By Cheryl Arnold
Many people know Michael Card for his Christian songs such as El Shaddai, which was popularized by Amy Grant, and Heal Our Land, which was commissioned in 1993 as the theme song for the National Day of Prayer. While Card is best known for his award-winning music, he is also an author and teacher with bachelor’s and master’s degrees in biblical studies. Two of his books include A Sacred Sorrow and Inexpressible, and in both of them Card makes connections between lament and hesed (God’s lovingkindness).
A Sacred Sorrow: Reaching Out to God in the Lost Language of Lament
Last spring my Journey group spent several weeks studying suffering. The lessons generated so much discussion that we decided to explore the topic further by reading A Sacred Sorrow.

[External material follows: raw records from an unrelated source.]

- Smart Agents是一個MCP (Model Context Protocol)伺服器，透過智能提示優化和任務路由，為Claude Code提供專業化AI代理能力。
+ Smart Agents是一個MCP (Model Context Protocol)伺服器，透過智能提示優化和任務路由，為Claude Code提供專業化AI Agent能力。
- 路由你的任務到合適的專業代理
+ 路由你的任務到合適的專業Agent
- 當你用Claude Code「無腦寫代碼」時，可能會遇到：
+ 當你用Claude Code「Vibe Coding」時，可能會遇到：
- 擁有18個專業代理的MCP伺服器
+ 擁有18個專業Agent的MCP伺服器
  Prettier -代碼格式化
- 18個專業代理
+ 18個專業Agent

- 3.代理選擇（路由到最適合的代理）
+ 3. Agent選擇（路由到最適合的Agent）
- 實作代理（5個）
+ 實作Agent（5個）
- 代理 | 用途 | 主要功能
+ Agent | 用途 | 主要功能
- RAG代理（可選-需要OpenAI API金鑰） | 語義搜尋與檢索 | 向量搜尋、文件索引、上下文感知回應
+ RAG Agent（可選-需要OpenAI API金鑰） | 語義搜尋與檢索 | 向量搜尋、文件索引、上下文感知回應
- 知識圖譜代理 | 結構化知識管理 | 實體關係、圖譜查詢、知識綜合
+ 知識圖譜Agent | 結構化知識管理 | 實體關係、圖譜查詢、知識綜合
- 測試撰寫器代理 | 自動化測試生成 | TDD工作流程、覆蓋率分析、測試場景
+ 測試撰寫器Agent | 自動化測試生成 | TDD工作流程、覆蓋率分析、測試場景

This book was the 2006 winner of the Evangelical Christian Publishers Association (ECPA) award in Christian Life, and Card begins by examining the nature of biblical lament. He says that lament is so important that without it our personal worship experience is incomplete and we are robbed of our true identity before God. Card then goes on to examine the lives of Job, David, Jeremiah, and Jesus and how each of them poured their hearts out to the Father in suffering and lament. Card concludes, “Lament is the path that takes us to the place where we discover that there is no complete answer to pain and suffering, only Presence. The language of lament gives a meaningful form to our grief by providing a vocabulary for our suffering and then offering it to God as worship.” Some helpful appendices include a list of biblical lamenters, a list of lament psalms, suggestions for how to journal your own laments, and some extra-biblical laments from the past and present. My Journey group agreed that this book helped each of us deepen our relationship with God.
Inexpressible: Hesed and the Mystery of God’s Lovingkindness
The Hebrew word hesed occurs about 250 times in the Old Testament. It is a word so rich in meaning that Bible translators have struggled to translate it into English. Some words and phrases often used to translate hesed include lovingkindness, covenant faithfulness, and steadfast love. This book, though, is not a study in translation. It is the story of how God reveals his hesed in his relationships with David, Moses, Jeremiah, and Hosea, and how we see hesed fulfilled in Jesus. Card concludes by using Micah 6:8 to challenge us to enter into the world of hesed and then take it into our own world—to our families, our churches, our communities, and even our enemies. “He has told you, O mortal, what is good; and what does the Lord require of you but to do justice, and to love kindness [hesed], and to walk humbly with your God?” In reading this book, you will discover what it means to be “people of an everlasting love beyond words.”